Pictures don't belong in the copy; print all the records exactly.

### LISTED ENTRIES
== Segment start ==

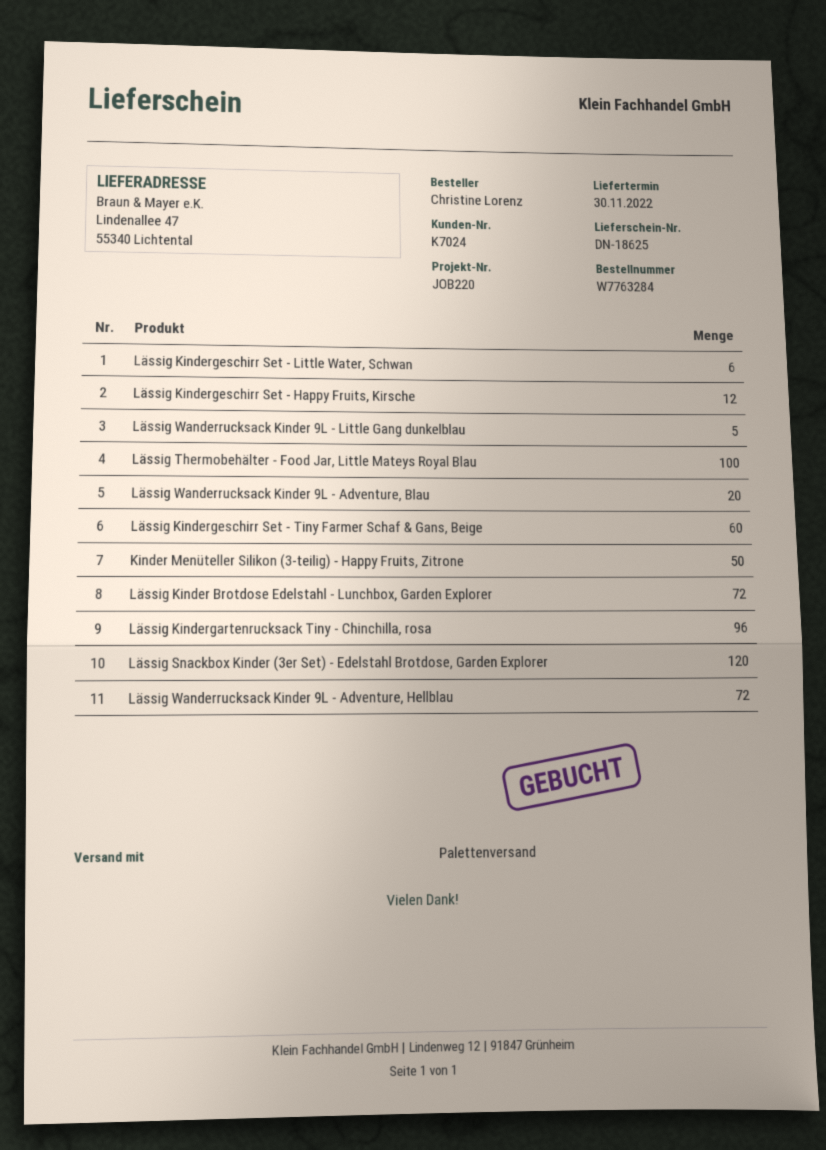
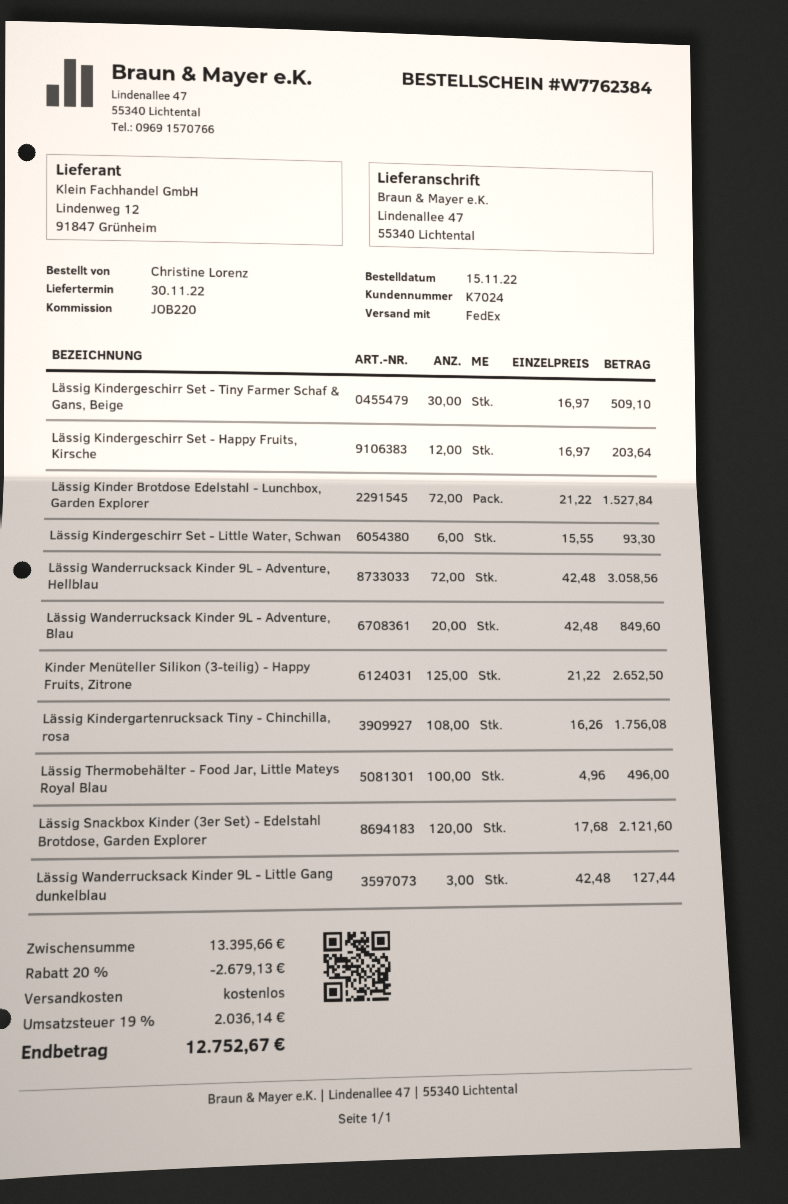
order number: W7763284 -> W7762384
shipping method: pallet freight -> FedEx
Lässig Wanderrucksack Kinder 9L - Little Gang dunkelblau: 5 -> 3
Lässig Kindergeschirr Set - Tiny Farmer Schaf & Gans, Beige: 60 -> 30
Kinder Menüteller Silikon (3-teilig) - Happy Fruits, Zitrone: 50 -> 125
Lässig Kindergartenrucksack Tiny - Chinchilla, rosa: 96 -> 108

== Segment end ==

### WORKED SOLUTION
order number: W7763284 -> W7762384
shipping method: pallet freight -> FedEx
Lässig Wanderrucksack Kinder 9L - Little Gang dunkelblau: 5 -> 3
Lässig Kindergeschirr Set - Tiny Farmer Schaf & Gans, Beige: 60 -> 30
Kinder Menüteller Silikon (3-teilig) - Happy Fruits, Zitrone: 50 -> 125
Lässig Kindergartenrucksack Tiny - Chinchilla, rosa: 96 -> 108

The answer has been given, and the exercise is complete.